# Turnips for 600+



## Lars (May 10, 2020)

i just poured a little over 2.2 million bells on turnips.
and i need a place to sell them at.

i'm only really looking for people with very high prices of 600+
i don't really have NMT, so i'll be paying in TBT.

for 600+ i'll pay you 500 TBT
for 615+ i'll pay you 750 TBT
for 630+ i'll pay you 1000 TBT

( or 500.000 for 600+, 750.000 for 615+, or 1 million bells for 630+ if you prefer that )

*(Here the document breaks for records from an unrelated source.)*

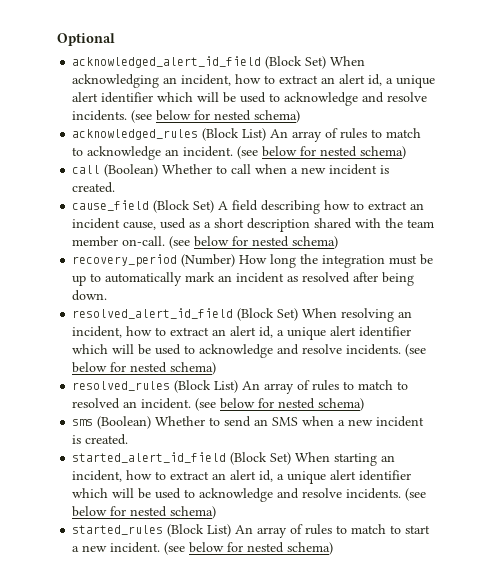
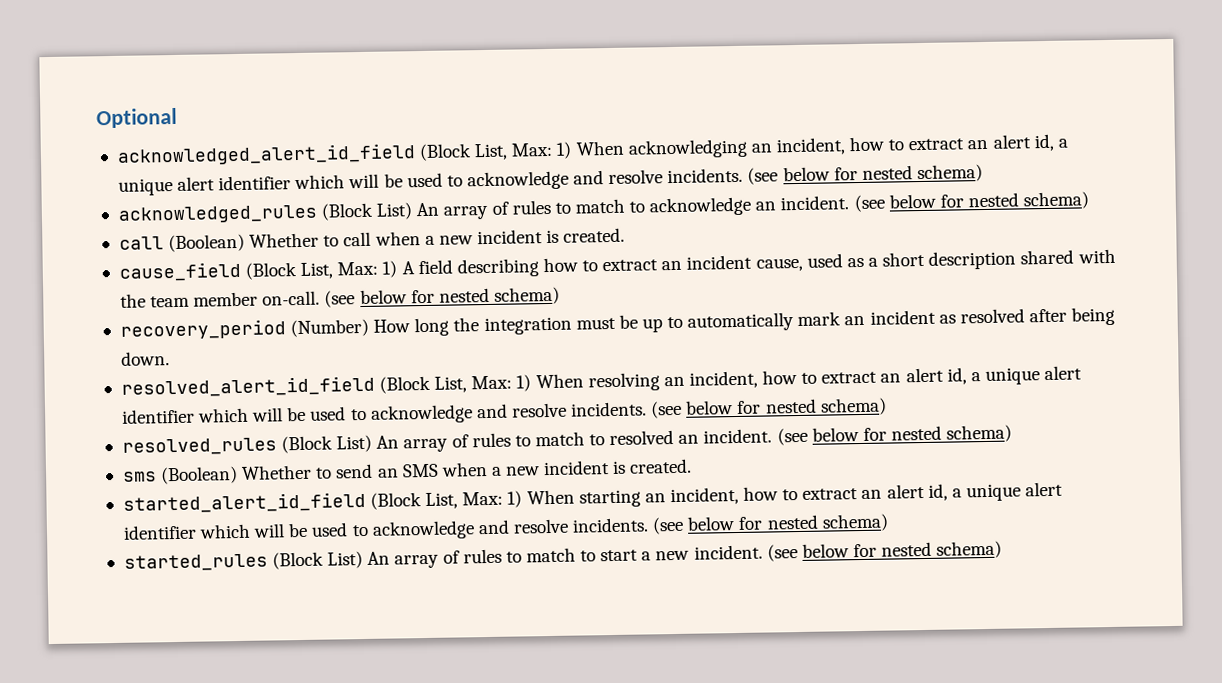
- acknowledged_alert_id_field (Block Set) When acknowledging an incident, how to extract an alert id, a unique alert identifier which will be used to acknowledge and resolve incidents.
+ acknowledged_alert_id_field (Block List, Max: 1) When acknowledging an incident, how to extract an alert id, a unique alert identifier which will be used to acknowledge and resolve incidents.
- cause_field (Block Set) A field describing how to extract an incident cause, used as a short description shared with the team member on-call.
+ cause_field (Block List, Max: 1) A field describing how to extract an incident cause, used as a short description shared with the team member on-call.
- resolved_alert_id_field (Block Set) When resolving an incident, how to extract an alert id, a unique alert identifier which will be used to acknowledge and resolve incidents.
+ resolved_alert_id_field (Block List, Max: 1) When resolving an incident, how to extract an alert id, a unique alert identifier which will be used to acknowledge and resolve incidents.
- started_alert_id_field (Block Set) When starting an incident, how to extract an alert id, a unique alert identifier which will be used to acknowledge and resolve incidents.
+ started_alert_id_field (Block List, Max: 1) When starting an incident, how to extract an alert id, a unique alert identifier which will be used to acknowledge and resolve incidents.

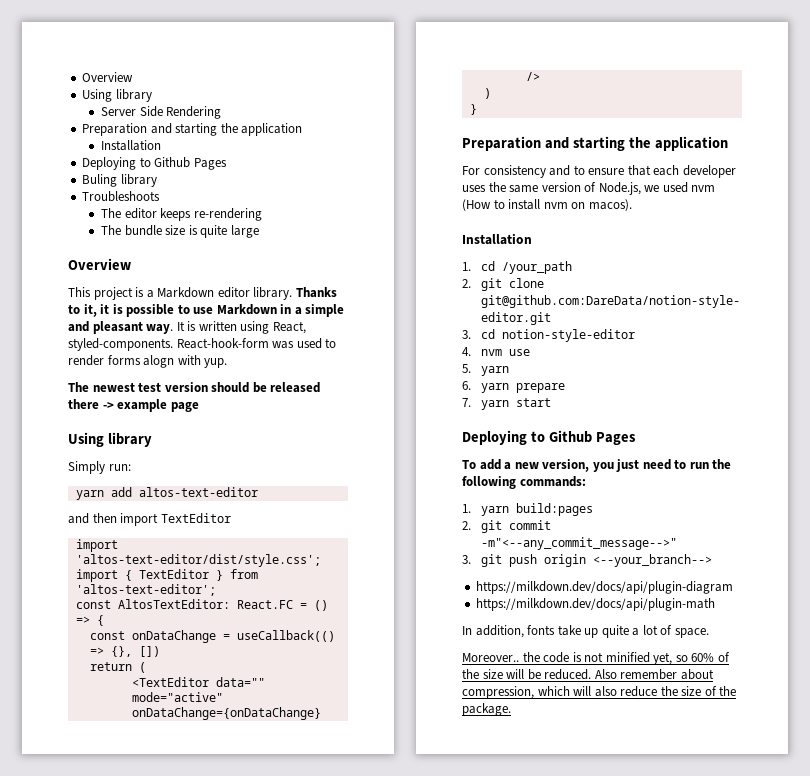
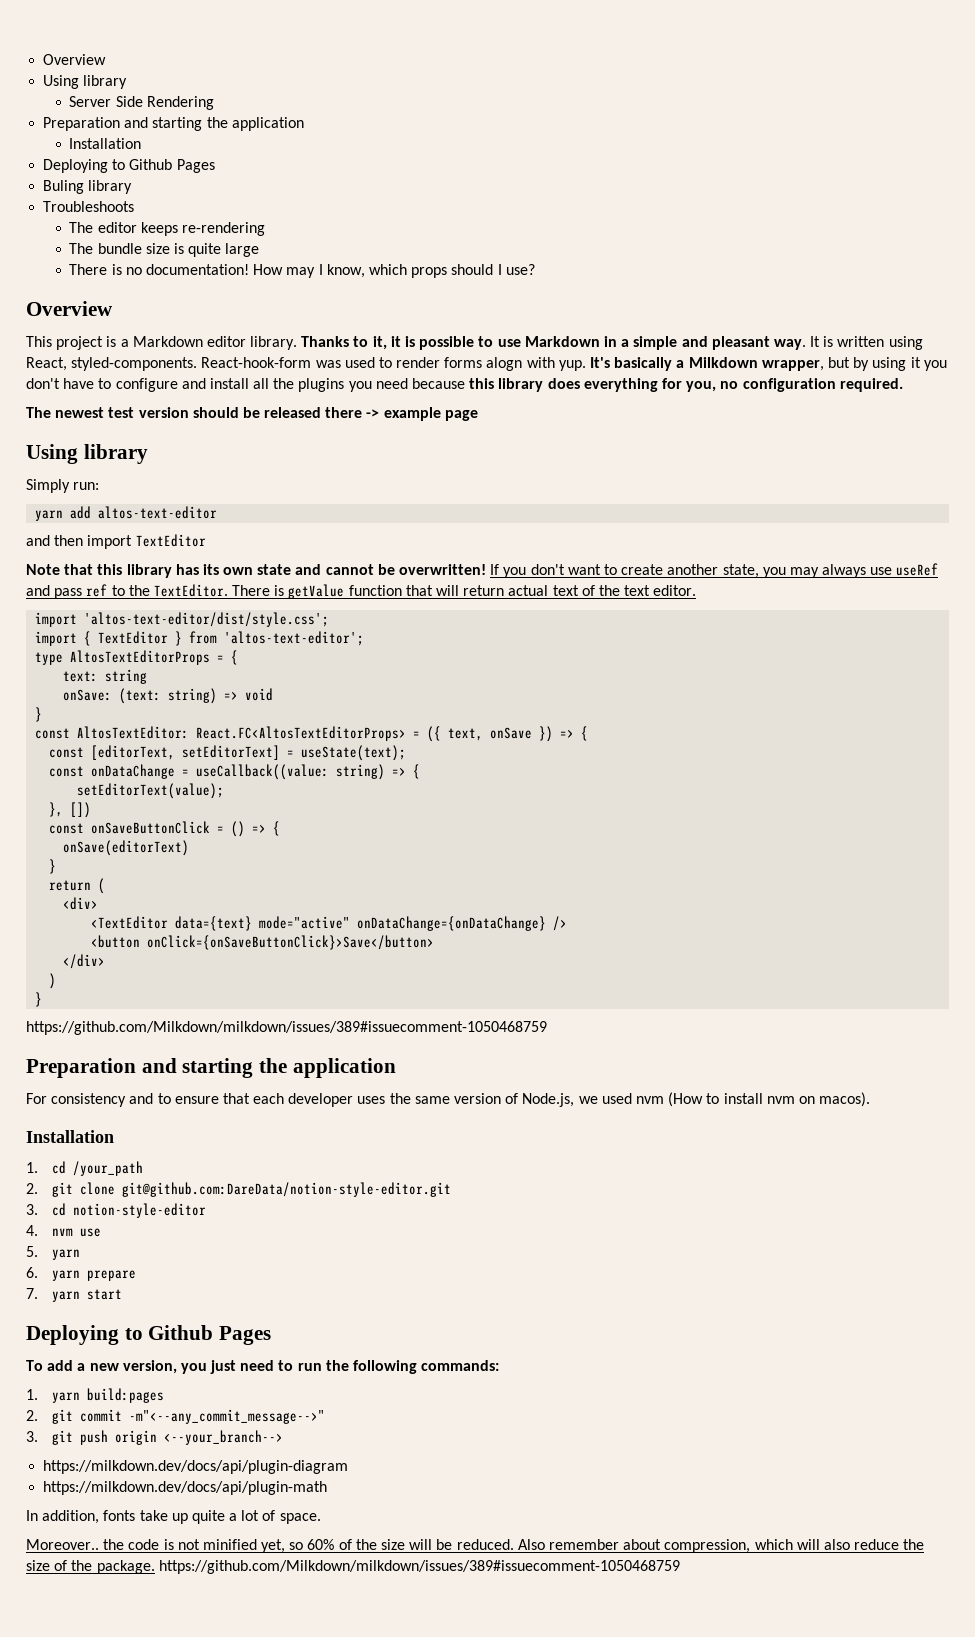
+ There is no documentation! How may I know, which props should I use?
+ It's basically a Milkdown wrapper, but by using it you don't have to configure and install all the plugins you need because this library does everything for you, no configuration required.
+ Note that this library has its own state and cannot be overwritten! If you don't want to create another state, you may always use useRef and pass ref to the TextEditor. There is getValue function that will return actual text of the text editor.
- const AltosTextEditor: React.FC = () => {
- const onDataChange = useCallback(() => {}, [])
+ type AltosTextEditorProps = {
+ text: string
+ onSave: (text: string) => void
+ }
+ const AltosTextEditor: React.FC<AltosTextEditorProps> = ({ text, onSave }) => {
+ const [editorText, setEditorText] = useState(text);
+ const onDataChange = useCallback((value: string) => {
+ setEditorText(value);
+ }, [])
+ const onSaveButtonClick = () => {
+ onSave(editorText)
+ }
+ <div>
- <TextEditor data="" mode="active" onDataChange={onDataChange} />
+ <TextEditor data={text} mode="active" onDataChange={onDataChange} />
+ <button onClick={onSaveButtonClick}>Save</button>
+ </div>
  )
  }
+ https://github.com/Milkdown/milkdown/issues/389#issuecomment-1050468759
- Also remember about compression, which will also reduce the size of the package.
+ Also remember about compression, which will also reduce the size of the package. https://github.com/Milkdown/milkdown/issues/389#issuecomment-1050468759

i do have to note that selling this does take a bit of time selling 2.2 million worth of turnips, and that i have to go back and forth a couple of times.
so i hope i'm paying you enough for your efforts.


----------



## Lars (May 11, 2020)

Monday morning bump


----------



## worfmaster (May 11, 2020)

FYI: Your title makes it sound like your store is selling them for 600. You may want to change to it say Buying instead of Selling.


----------



## Pr0t0 (May 11, 2020)

sorry, thought you got turnipprice


----------



## Lars (May 12, 2020)

Tuesday afternoon bump


----------



## Lars (May 13, 2020)

wednesday evening bump


----------



## SarahSays (May 13, 2020)

Hey there. In my experience, hosts are so overrun that they don’t have time to reach out themselves. I usually need to go to them. In the Airport forum there is a Turnip thread at the top. Keep an eye on that and the Dodo Business Class. Just my experience


----------



## Lars (May 14, 2020)

Thursday morning bump


----------